The Federal Trade Commission today said it asked a U.S. district court to stop operations of American eVoice, Ltd., eight other companies, whom the agency says stuffed some $70 million in bogus charges on consumers' phone bills.
The FTC said the companies charged for services the consumers never ordered, did not authorize, and often did not know they had. The complaint also alleges that American eVoice defendants transferred the proceeds from their illegal cramming operation to a purported non-profit, Bibliologic, Ltd.
The FTC said hundreds of consumers complained that charges from $9.95 to $24.95 per month appeared out of the blue on their phone bills without their authorization. The FTC also alleged that defendants told phone companies and third party "billing aggregators" that the consumers had authorized the charges by filling out forms on the internet. Since January 2008, according to the complaint, the defendants have billed consumers for more than $70 million.

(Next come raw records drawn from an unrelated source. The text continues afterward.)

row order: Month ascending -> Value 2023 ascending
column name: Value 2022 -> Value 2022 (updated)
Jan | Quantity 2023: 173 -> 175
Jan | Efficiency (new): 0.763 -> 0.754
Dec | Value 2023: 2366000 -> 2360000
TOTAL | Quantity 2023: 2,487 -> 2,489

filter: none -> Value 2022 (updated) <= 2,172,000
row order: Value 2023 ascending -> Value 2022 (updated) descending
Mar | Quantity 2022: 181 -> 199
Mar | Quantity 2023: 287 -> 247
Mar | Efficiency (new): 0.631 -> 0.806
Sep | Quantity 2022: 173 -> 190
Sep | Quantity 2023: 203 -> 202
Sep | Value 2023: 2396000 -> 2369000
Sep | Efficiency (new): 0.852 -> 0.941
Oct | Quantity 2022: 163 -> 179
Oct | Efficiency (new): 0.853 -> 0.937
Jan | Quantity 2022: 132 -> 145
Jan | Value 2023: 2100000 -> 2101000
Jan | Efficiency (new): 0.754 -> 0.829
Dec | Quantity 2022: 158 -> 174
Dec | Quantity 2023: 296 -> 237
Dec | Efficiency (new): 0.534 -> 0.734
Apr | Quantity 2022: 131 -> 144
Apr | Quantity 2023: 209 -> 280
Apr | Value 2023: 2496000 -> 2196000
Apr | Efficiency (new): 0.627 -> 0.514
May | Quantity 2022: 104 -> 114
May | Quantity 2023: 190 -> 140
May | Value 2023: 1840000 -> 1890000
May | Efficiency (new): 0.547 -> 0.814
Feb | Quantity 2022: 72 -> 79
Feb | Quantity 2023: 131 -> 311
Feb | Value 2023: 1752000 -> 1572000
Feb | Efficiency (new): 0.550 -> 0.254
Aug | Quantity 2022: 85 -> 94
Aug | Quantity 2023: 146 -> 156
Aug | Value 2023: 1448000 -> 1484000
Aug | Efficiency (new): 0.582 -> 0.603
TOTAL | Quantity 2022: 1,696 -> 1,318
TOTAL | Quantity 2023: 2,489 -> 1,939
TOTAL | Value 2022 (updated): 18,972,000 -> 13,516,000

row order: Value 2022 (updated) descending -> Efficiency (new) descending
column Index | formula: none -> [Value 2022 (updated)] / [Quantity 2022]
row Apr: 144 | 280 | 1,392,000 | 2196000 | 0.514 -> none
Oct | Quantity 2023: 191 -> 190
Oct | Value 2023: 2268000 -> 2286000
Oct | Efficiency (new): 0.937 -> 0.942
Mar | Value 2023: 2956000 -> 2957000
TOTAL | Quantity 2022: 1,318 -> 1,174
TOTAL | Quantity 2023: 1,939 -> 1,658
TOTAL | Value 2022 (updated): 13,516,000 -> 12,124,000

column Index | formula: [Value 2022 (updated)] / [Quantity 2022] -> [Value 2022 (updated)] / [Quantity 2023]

The complaint names as defendants Steven Sann; Terry Lane (aka Terry Sann); Nathan Sann; Robert Braach; American eVoice, Ltd.; Emerica Media Corp.; FoneRight, Inc.; Global Voice Mail, Ltd.; HearYou2, Inc.; Network Assurance, Inc.; SecuratDat, Inc.; Techmax Solutions, Inc.; and Voice Mail Professionals, Inc. The complaint also names Bibliologic, Ltd. as a relief defendant.
The American eVoice case is potential bigger than one ongoing FTC cramming case filed last May. There the FTC said it was seeking a civil court contempt ruling against the largest third-party billing vendor in the U.S., alleging that it placed more than $70 million in unauthorized charges on telephone bills in violation of a previous court order. The FTC is seeking to recover $52.6 million from Billing Services Group, but BSG denied the agency's charges, saying the FTC is targeting the wrong company. The FTC is seeking to recover the amount that the agency alleges the company billed consumers and failed to refund.
The FTC accused BSG of cramming unauthorized charges on nearly 1.2 million telephone lines on behalf of a serial crammer. BSG defended itself by saying it provides legitimate third-party billing services for telephone customers and vendors. Alternate Billing and related companies were among its customers from 2006 to 2010, the FTC alleged.